The WntsApp network had a dedicated training mission to increase key complementary skills to maximally develop capabilities and career prospects for ESRs/ERs inside and outside academia. An extensive training program was organised including workshops and advanced courses in addition to their local PhD programs. Moverover, the program helped the fellows built an international network and have contacts in industry. The training was organized in a separate work package and covered: (i) specialist training in an international, interdisciplinary and intersectorial research project, (ii) advanced technology training courses, (iii) professional training in transferable skills.
A priority of the network was to publish in high impact journals. During the four-year WntsApp period notable research results were produced, leading to 13 peer-reviewed publications. In addition, all fellows presented their data in both local seminars and during international symposia.

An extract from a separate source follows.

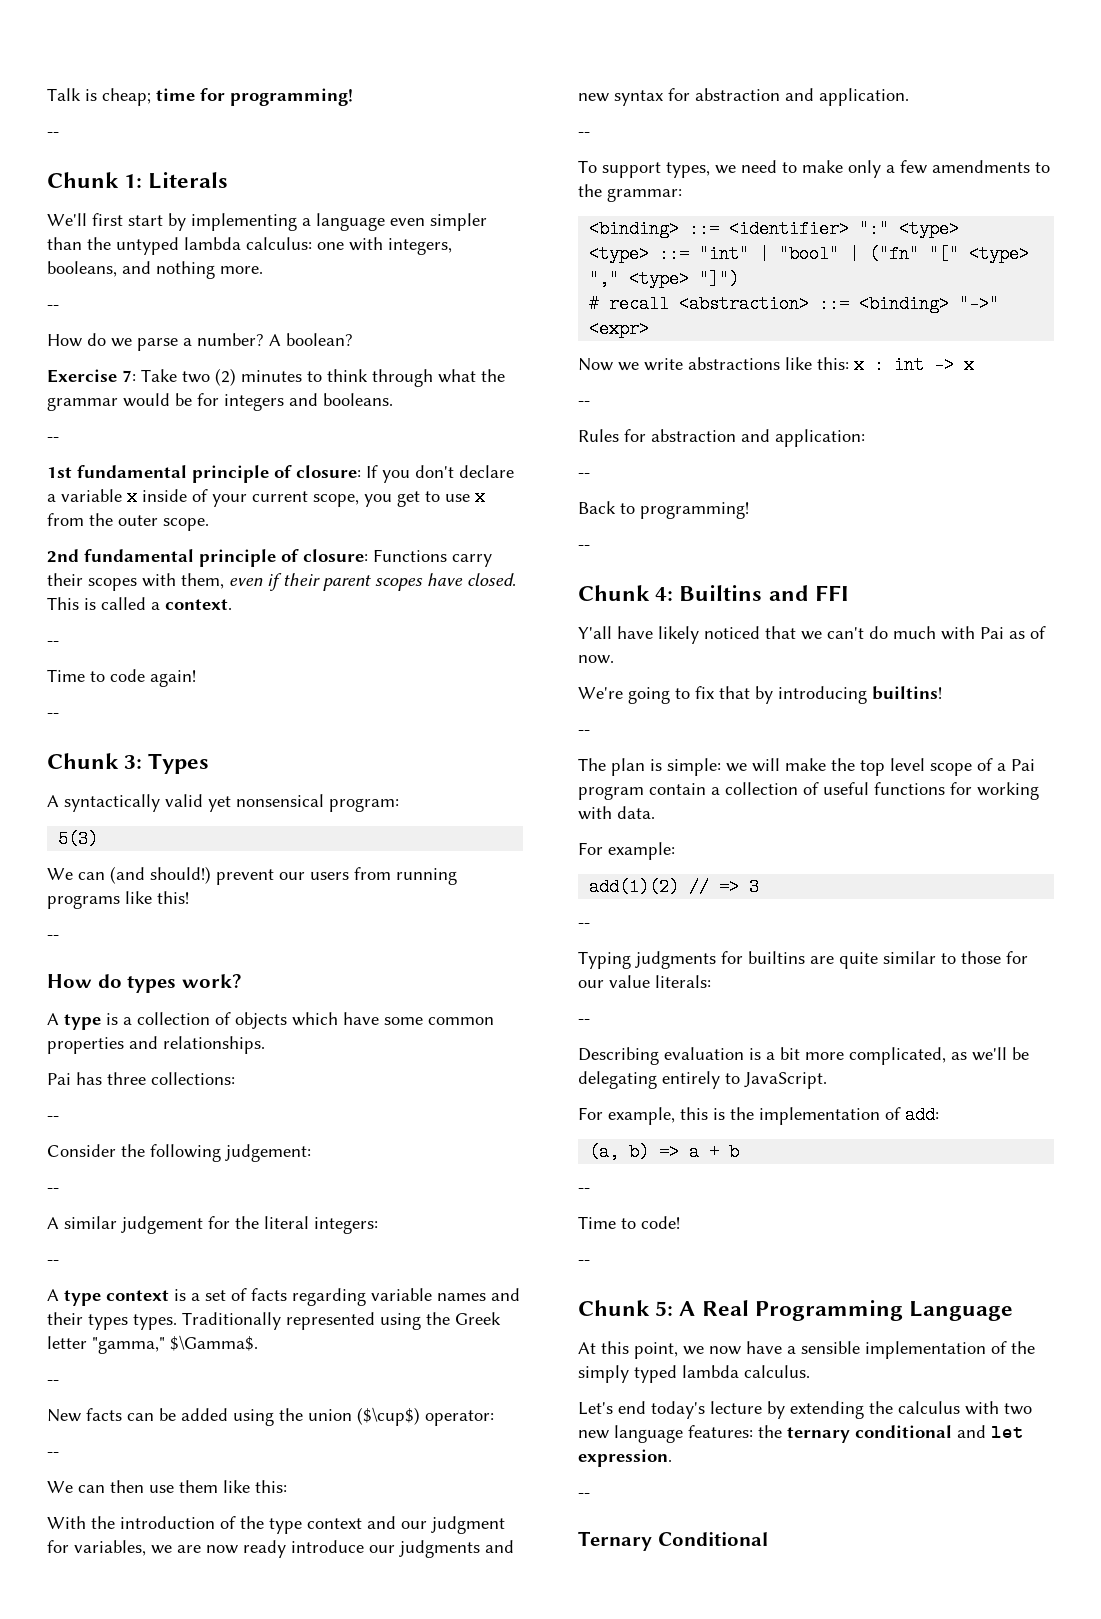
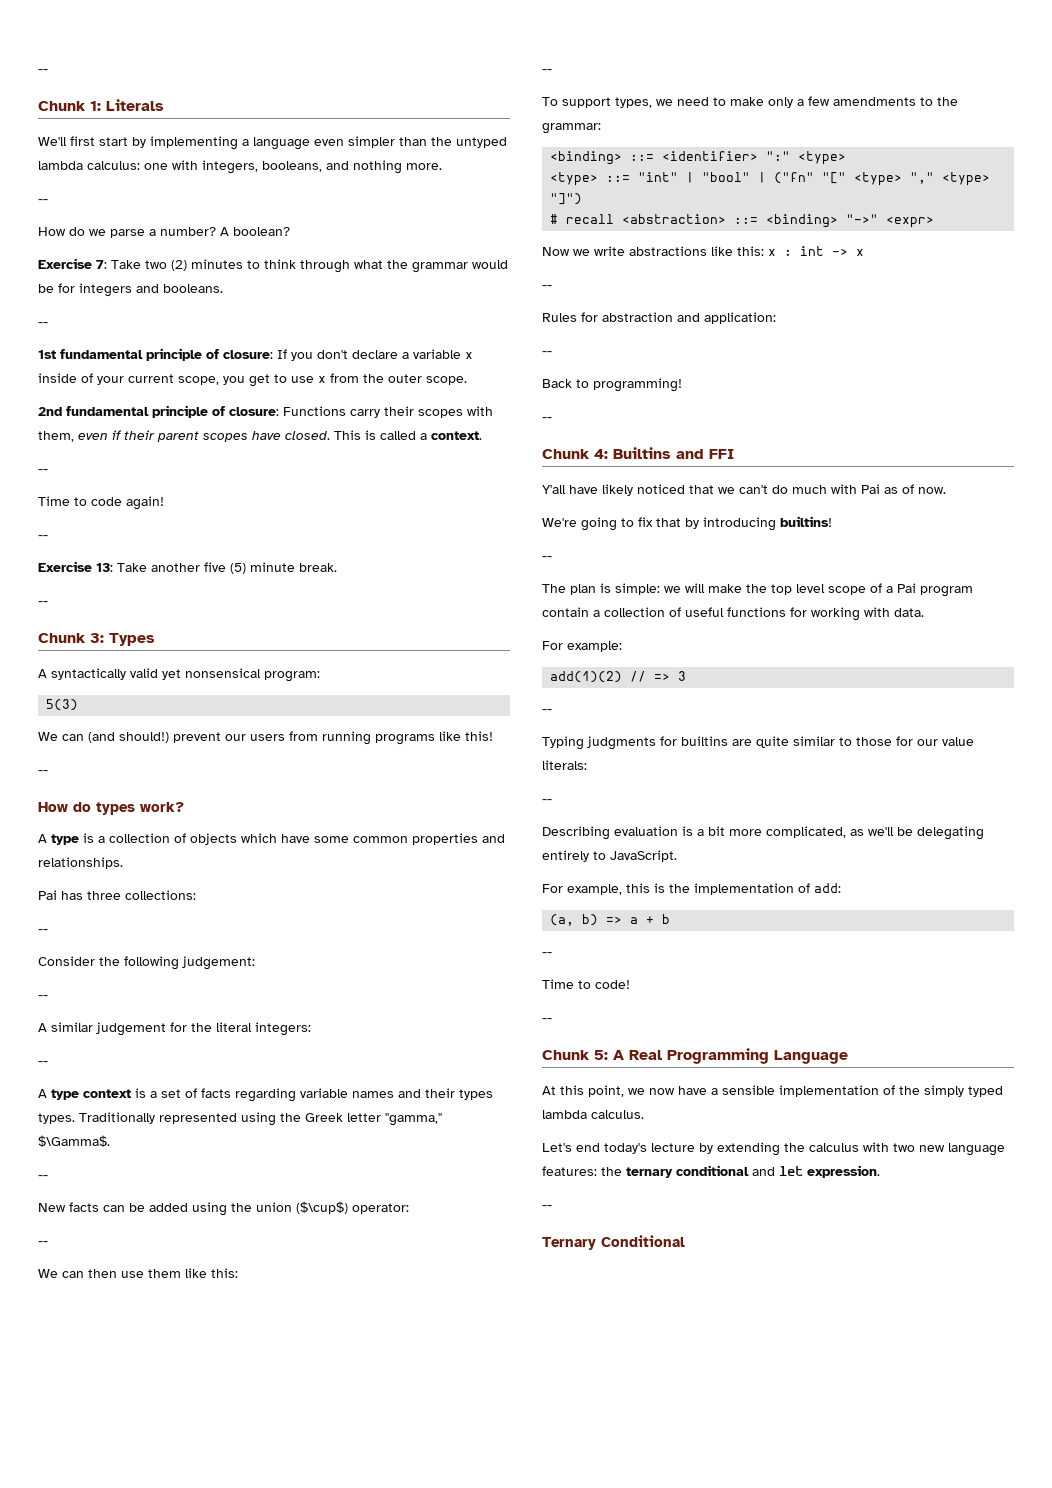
- Talk is cheap; time for programming!
+ Exercise 13: Take another five (5) minute break.
+ --
- With the introduction of the type context and our judgment for variables, we are now ready introduce our judgments and new syntax for abstraction and application.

WntsApp established several channels to communicate with the general public on different levels. The WntsApp webpage, http://WntsApp.eu was the main channel to inform about WntsApp events, publications and WntsApp news. Most fellows were also actively involved in teaching or organizing workshops for high school students to improve the link between universities and schools, but also to interest children early on for the fascination of today’s research in life sciences.

Socio-economic impact:
The research focus of the WntsApp network is on the Wnt signalling pathway that mediates critical cell fate decisions and is strongly linked to cancer. The underlying mechanisms provide attractive drug targets, particularly in regenerative medicine and cancer treatment. During the project, notable research results were produced, delivering significant new insights. A highlight is the identification, generation and validation of a set of Wnt signalling inhibitors. These newly developed reagents hold significant therapeutic potential for cancer treatment and offer possibilities for commercialisation and exploitation. WntsApp expertise and technologies will allow preclinical investigation of the use of these compounds in the treatment of chronic lymphocytic leukemia and intestinal and liver cancer. The network ensures knowledge transfer from this project to related research programs as well as to the general public via press releases, social media and lectures at high schools. Moreover, WntsApp will have a lasting impact on European research and entrepreneurship even after the funding period. The close collaborations, exchange of know-how and sharing of intellectual input between partners over the last 48 months has expanded existing and fostered new long-term collaborations. SMEs that contributed to the network also greatly profited from technologies, expertise and intellectual input from academic partners, strengthening collaborations and steering future exploitations of the results.